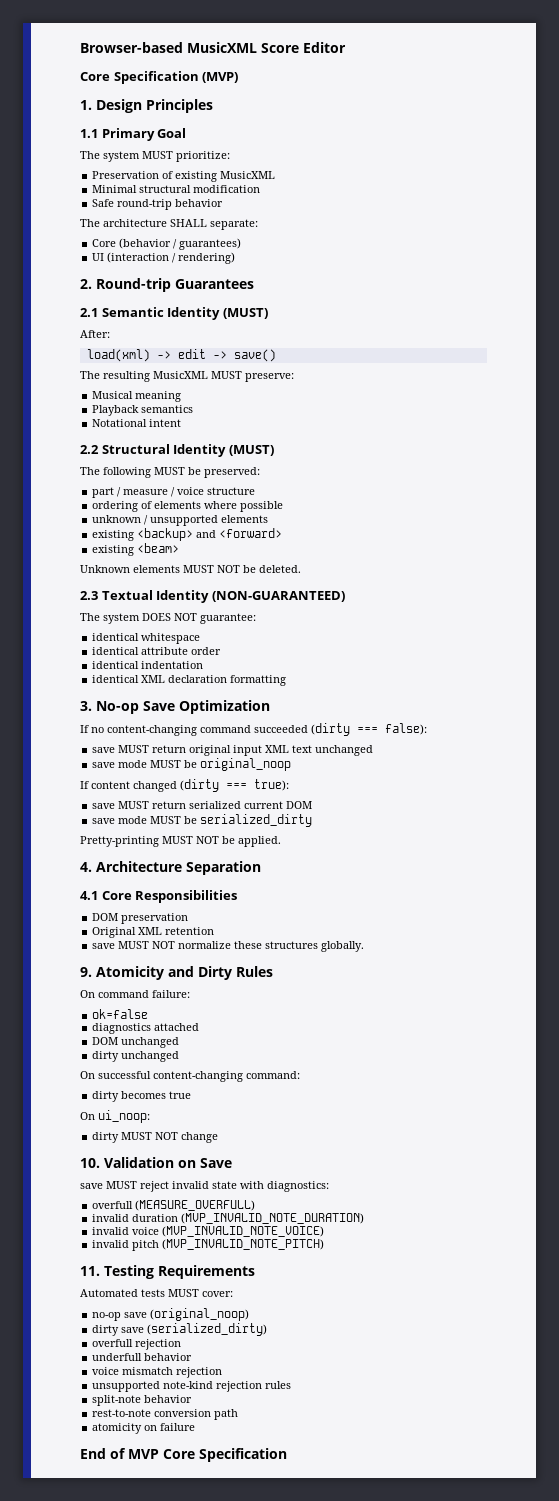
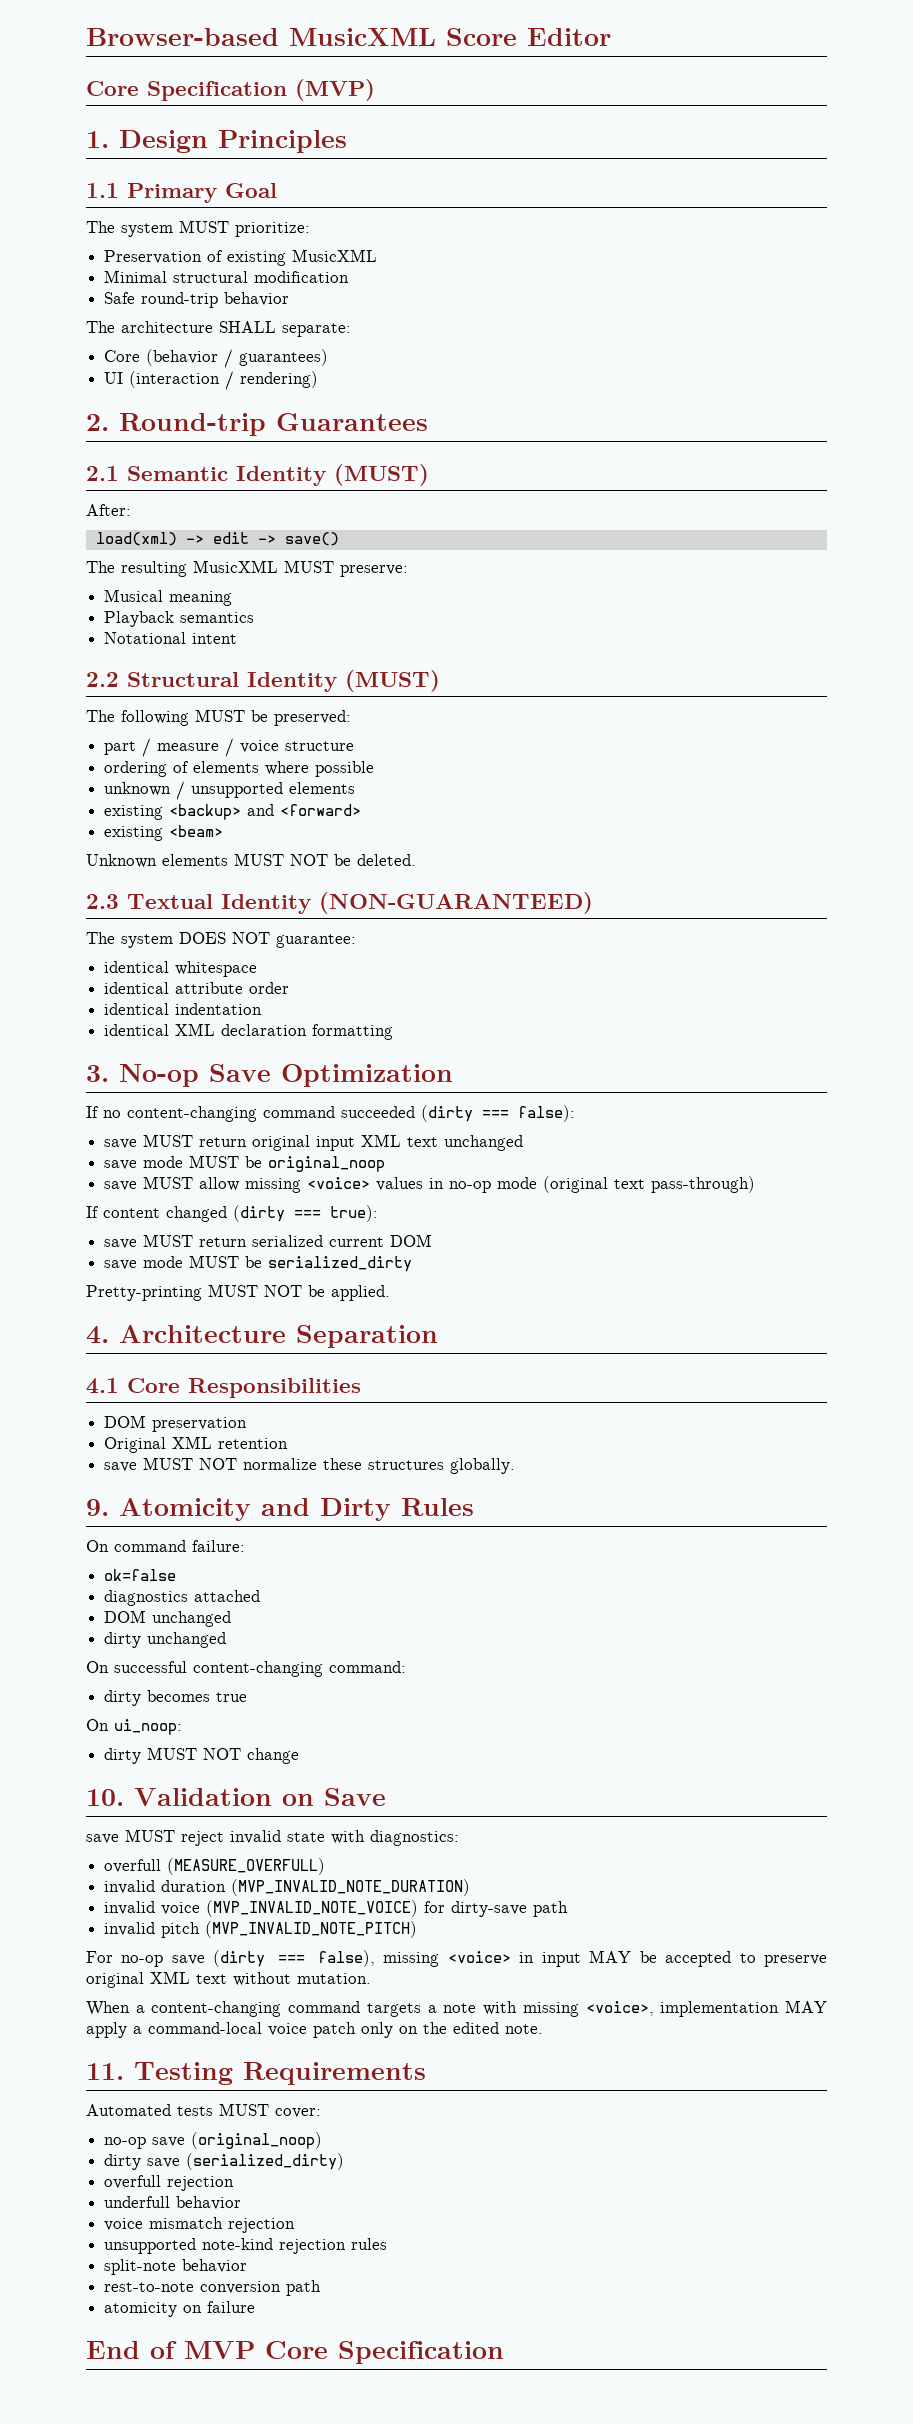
+ save MUST allow missing <voice> values in no-op mode (original text pass-through)
- invalid voice (MVP_INVALID_NOTE_VOICE)
+ invalid voice (MVP_INVALID_NOTE_VOICE) for dirty-save path
+ For no-op save (dirty === false), missing <voice> in input MAY be accepted to preserve original XML text without mutation.
+ When a content-changing command targets a note with missing <voice>, implementation MAY apply a command-local voice patch only on the edited note.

####################

**WHAT IS EXPECTED**
Extract, from the listing above, every line where the string "original" occurs.

**RESULT FOR THIS TASK**
+ save MUST allow missing <voice> values in no-op mode (original text pass-through)
+ For no-op save (dirty === false), missing <voice> in input MAY be accepted to preserve original XML text without mutation.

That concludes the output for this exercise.